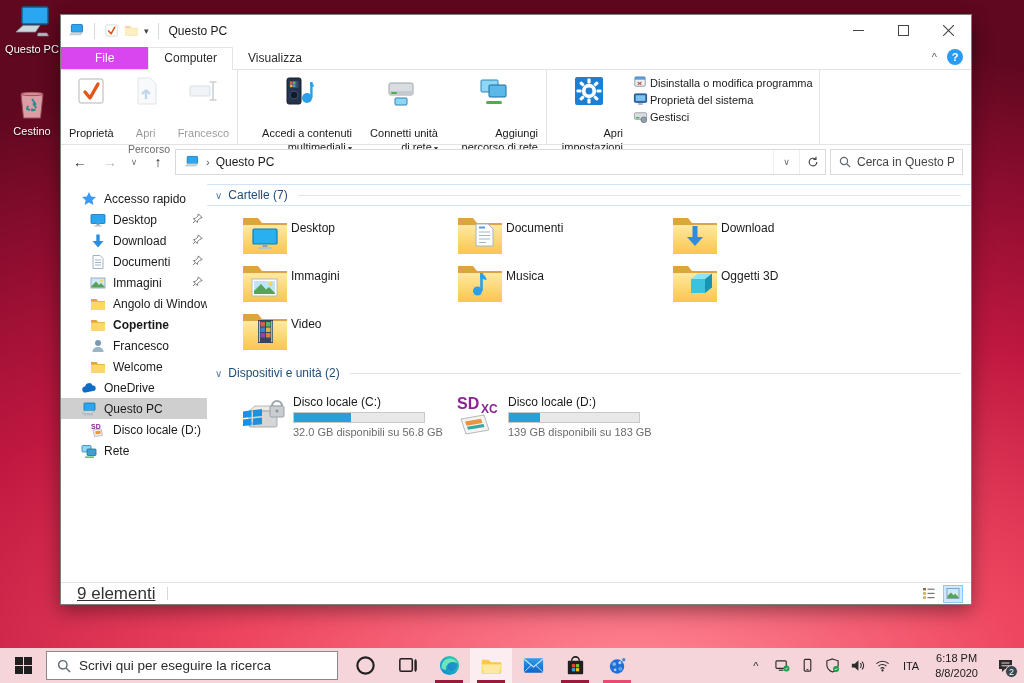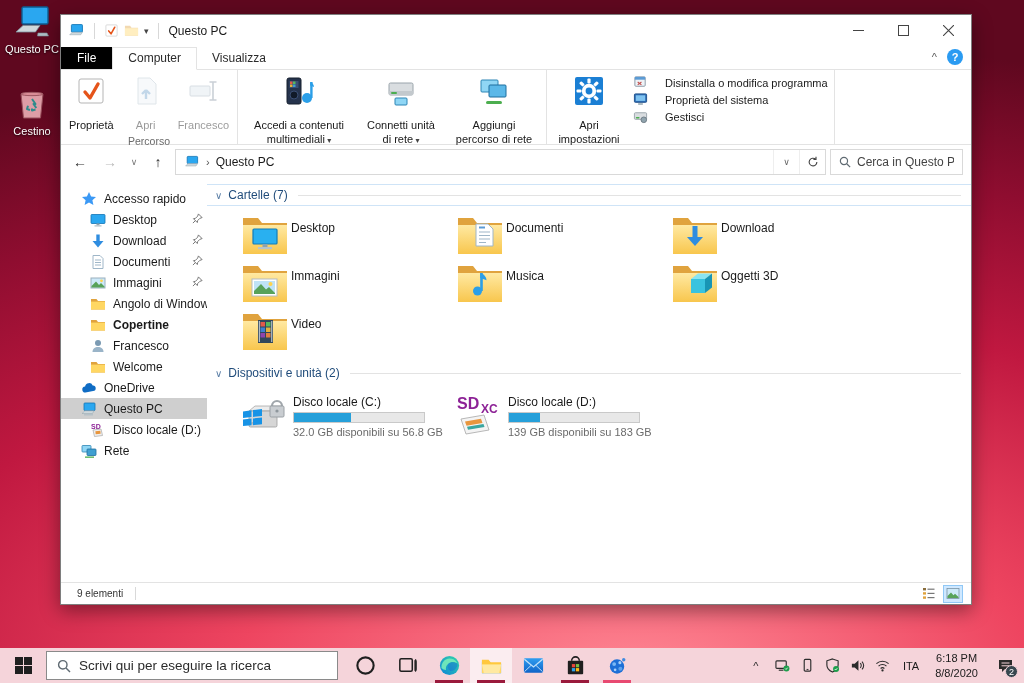--- a/index.html
+++ b/index.html
@@ -21,38 +21,38 @@
   .qat .caret { font-size:9px; color:#444; }
   .vsep { width:1px; height:16px; background:#d8d8d8; margin:0 4px; }
   .title-text { margin-left:6px; font-size:12px; color:#1a1a1a; }
   .win-controls { margin-left:auto; display:flex; height:31px; }
   .wc { width:45px; height:31px; display:flex; align-items:center; justify-content:center; color:#444; font-size:13px; }
   .wc svg { width:11px; height:11px; }
 
   
   .tabrow { height:24px; display:flex; align-items:flex-end; background:#fff; border-bottom:1px solid #e3e3e3; position:relative; flex:0 0 auto; }
   .tab { padding:3px 15px 4px; font-size:12px; color:#2b2b2b; }
-  .tab.file { background:#000000; color:#fff; margin-left:0; padding:4px 16px; }
+  .tab.file { background:#d946ef; color:#fff; margin-left:0; padding:4px 34px; }
   .tab.active { background:#fff; border:1px solid #e3e3e3; border-bottom:1px solid #fff; margin-bottom:-1px; }
   .tabrow-right { position:absolute; right:8px; top:3px; display:flex; align-items:center; gap:10px; }
   .collapse-caret { color:#5a5a5a; font-size:11px; }
   .help-circle { width:16px; height:16px; border-radius:50%; background:#2a9bf2; color:#fff; font-size:11px; font-weight:bold; display:flex; align-items:center; justify-content:center; }
 
   
   .ribbon { height:75px; display:flex; background:#fff; border-bottom:1px solid #e3e3e3; flex:0 0 auto; }
   .rgroup { display:flex; flex-direction:column; border-right:1px solid #e3e3e3; padding:2px 2px 0; }
   .rgroup-body { flex:1; display:flex; align-items:flex-start; }
   .rgroup-label { text-align:center; font-size:10.5px; color:#6a6a6a; padding:1px 6px 2px; }
   .rbtn { display:flex; flex-direction:column; align-items:center; padding:3px 6px 1px; min-width:52px; max-width:96px; }
   .rbtn svg { width:32px; height:32px; flex:0 0 auto; }
-  .rbtn .rlabel { font-size:11px; text-align:center; line-height:1.25; margin-top:12px; color:#1a1a1a; }
+  .rbtn .rlabel { font-size:11px; text-align:right; line-height:1.25; margin-top:20px; color:#1a1a1a; }
   .rbtn.caret .rlabel::after { content:" \25BE"; font-size:8px; color:#444; }
   .rbtn.disabled { opacity:.45; }
   .rgroup .smalls { display:flex; flex-direction:column; justify-content:flex-start; padding:3px 4px; gap:2px; }
-  .sbtn { display:flex; align-items:center; gap:17px; font-size:11px; color:#1a1a1a; white-space:nowrap; }
+  .sbtn { display:flex; align-items:center; gap:2px; font-size:11px; color:#1a1a1a; white-space:nowrap; }
   .sbtn svg { width:15px; height:15px; }
 
   
   .addr-row { height:34px; display:flex; align-items:center; padding:0 8px 0 6px; gap:4px; flex:0 0 auto; }
   .nav-btn { width:26px; height:24px; display:flex; align-items:center; justify-content:center; font-size:14px; color:#2b2b2b; }
   .nav-btn.dis { color:#b9b9b9; }
   .nav-btn.small { width:14px; font-size:9px; color:#777; }
   .addr-box { flex:1; height:26px; border:1px solid #d9d9d9; display:flex; align-items:center; background:#fff; }
   .addr-crumb { display:flex; align-items:center; gap:6px; padding:0 8px; flex:1; }
   .addr-crumb svg { width:16px; height:14px; }
@@ -90,21 +90,21 @@
   .drives { display:grid; grid-template-columns:repeat(2,215px); margin:10px 0 0 34px; }
   .drive { display:flex; gap:6px; cursor:default; }
   .drive svg.dico { width:46px; height:42px; flex:0 0 auto; }
   .drive .dinfo { display:flex; flex-direction:column; gap:3px; padding-top:1px; }
   .drive .dname { font-size:12px; }
   .dbar { width:132px; height:11px; border:1px solid #c9c9c9; background:#e8e8e8; }
   .dbar .dfill { height:100%; background:#26a0da; }
   .dsize { font-size:11px; color:#6b6b6b; }
 
   .statusbar { height:22px; border-top:1px solid #e3e3e3; display:flex; align-items:center; padding:0 8px 0 16px; flex:0 0 auto; }
-  .status-count { font-size:10px; color:#333; }
+  .status-count { font-size:17px; color:#333;text-decoration:underline; }
   .status-sep { width:1px; height:13px; background:#d9d9d9; margin-left:12px; }
   .status-views { margin-left:auto; display:flex; gap:4px; }
   .sview { width:20px; height:18px; display:flex; align-items:center; justify-content:center; }
   .sview svg { width:14px; height:13px; }
   .sview.sel { background:#cfe8ff; border:1px solid #90c8f6; }
 
   
   .taskbar { position:absolute; left:0; bottom:0; width:1024px; height:35px; background:#f5d4da; display:flex; align-items:center; }
   .tb-start { width:46px; height:35px; display:flex; align-items:center; justify-content:center; }
   .tb-start svg { width:17px; height:17px; }

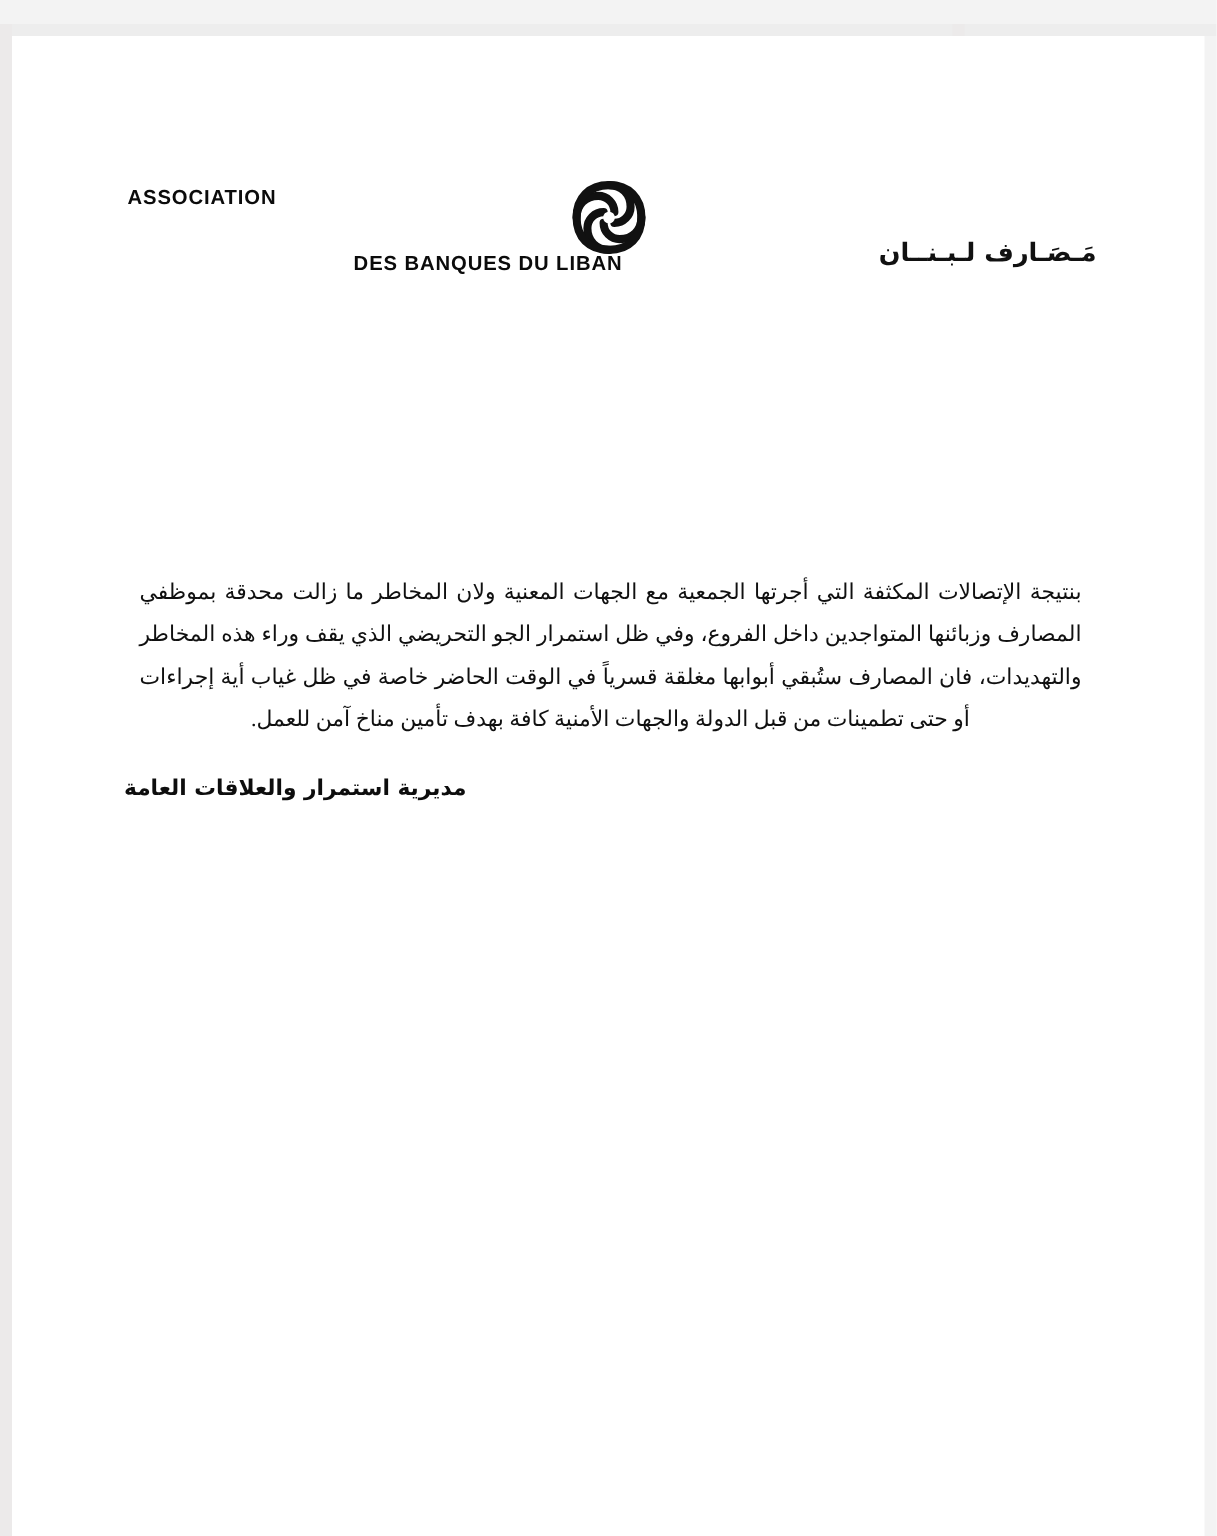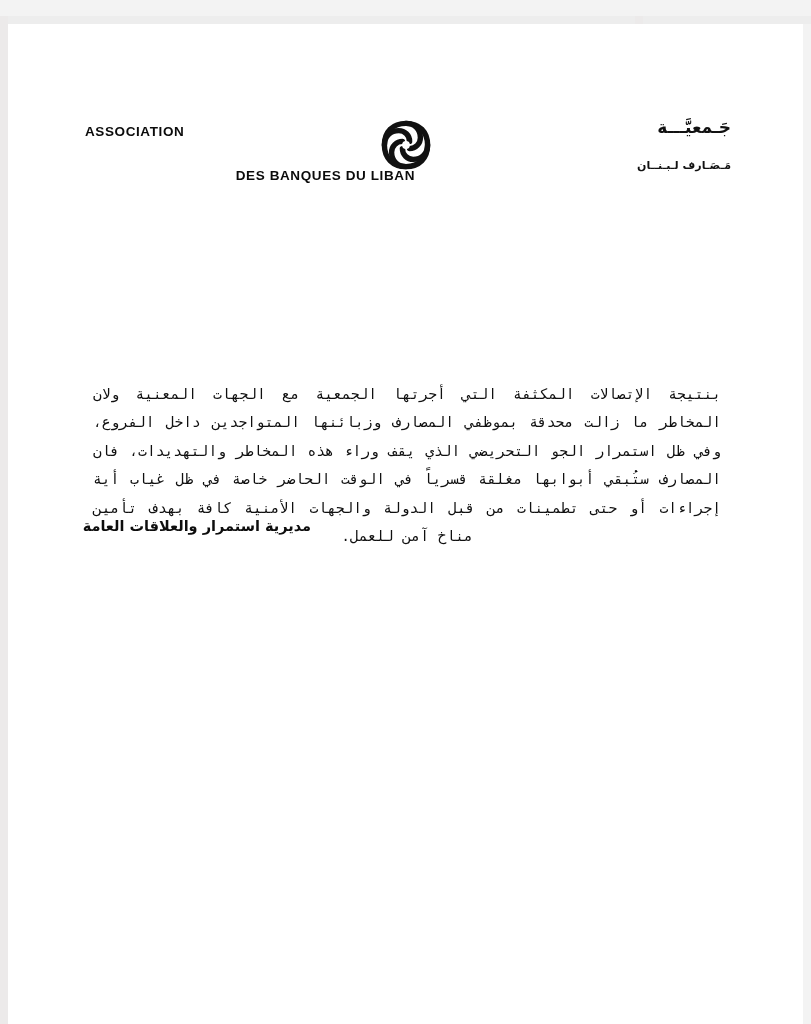--- a/index.html
+++ b/index.html
@@ -88,21 +88,21 @@
   }
   .arabic-name2 {
     position: absolute;
     right: 72px;
     top: 50px;
     width: 320px;
     text-align: right;
     direction: rtl;
     font-family: "DejaVu Sans", sans-serif;
     font-weight: bold;
-    font-size: 11px;
+    font-size: 17px;
     letter-spacing: 1.2px;
     color: #111;
     line-height: 1.2;
   }
 
   
   .date-line {
     position: absolute;
     left: 77px;
     top: 246px;
@@ -116,21 +116,21 @@
 
   
   .body-text {
     position: absolute;
     left: 85px;
     top: 357px;
     width: 628px;
     direction: rtl;
     text-align: justify;
     text-align-last: center;
-    font-family: Liberation Mono, monospace;
+    font-family: Liberation Serif, serif;
     font-size: 14.6px;
     line-height: 1.95;
     color: #101010;
     letter-spacing: 0px;
   }
 
   
   .signature {
     position: absolute;
     right: 492px;
@@ -193,21 +193,20 @@
           <g fill="none" stroke="#111111" stroke-width="9" stroke-linecap="round">
             <path d="M50 14 C72 14 86 28 86 50 C86 64 76 74 62 74 C52 74 44 66 44 56"></path>
             <path d="M86 50 C86 72 72 86 50 86 C36 86 26 76 26 62 C26 52 34 44 44 44"></path>
             <path d="M50 86 C28 86 14 72 14 50 C14 36 24 26 38 26 C48 26 56 34 56 44"></path>
             <path d="M14 50 C14 28 28 14 50 14 C64 14 74 24 74 38 C74 48 66 56 56 56"></path>
           </g>
           <circle cx="50" cy="50" r="6.5" fill="#ffffff"></circle>
         </svg>
       </div>
 
-      <div class="arabic-name">جَـمعيَّـــة</div>
 
       <div class="arabic-name2">مَـصَـارف لـبـنــان</div>
     </div>
 
 
     <div class="body-text">بنتيجة الإتصالات المكثفة التي أجرتها الجمعية مع الجهات المعنية ولان المخاطر ما زالت محدقة بموظفي المصارف وزبائنها المتواجدين داخل الفروع، وفي ظل استمرار الجو التحريضي الذي يقف وراء هذه المخاطر والتهديدات، فان المصارف ستُبقي أبوابها مغلقة قسرياً في الوقت الحاضر خاصة في ظل غياب أية إجراءات أو حتى تطمينات من قبل الدولة والجهات الأمنية كافة بهدف تأمين مناخ آمن للعمل.</div>
 
     <div class="signature">مديرية استمرار والعلاقات العامة</div>
 
   </div>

------

EXERCISE PROMPT » Return, word for word, each line from the one that contains "font-size: 14.6px;" through the end of the listing above.

EXPECTED OUTPUT »
     font-size: 14.6px;
     line-height: 1.95;
     color: #101010;
     letter-spacing: 0px;
   }
 
   
   .signature {
     position: absolute;
     right: 492px;
@@ -193,21 +193,20 @@
           <g fill="none" stroke="#111111" stroke-width="9" stroke-linecap="round">
             <path d="M50 14 C72 14 86 28 86 50 C86 64 76 74 62 74 C52 74 44 66 44 56"></path>
             <path d="M86 50 C86 72 72 86 50 86 C36 86 26 76 26 62 C26 52 34 44 44 44"></path>
             <path d="M50 86 C28 86 14 72 14 50 C14 36 24 26 38 26 C48 26 56 34 56 44"></path>
             <path d="M14 50 C14 28 28 14 50 14 C64 14 74 24 74 38 C74 48 66 56 56 56"></path>
           </g>
           <circle cx="50" cy="50" r="6.5" fill="#ffffff"></circle>
         </svg>
       </div>
 
-      <div class="arabic-name">جَـمعيَّـــة</div>
 
       <div class="arabic-name2">مَـصَـارف لـبـنــان</div>
     </div>
 
 
     <div class="body-text">بنتيجة الإتصالات المكثفة التي أجرتها الجمعية مع الجهات المعنية ولان المخاطر ما زالت محدقة بموظفي المصارف وزبائنها المتواجدين داخل الفروع، وفي ظل استمرار الجو التحريضي الذي يقف وراء هذه المخاطر والتهديدات، فان المصارف ستُبقي أبوابها مغلقة قسرياً في الوقت الحاضر خاصة في ظل غياب أية إجراءات أو حتى تطمينات من قبل الدولة والجهات الأمنية كافة بهدف تأمين مناخ آمن للعمل.</div>
 
     <div class="signature">مديرية استمرار والعلاقات العامة</div>
 
   </div>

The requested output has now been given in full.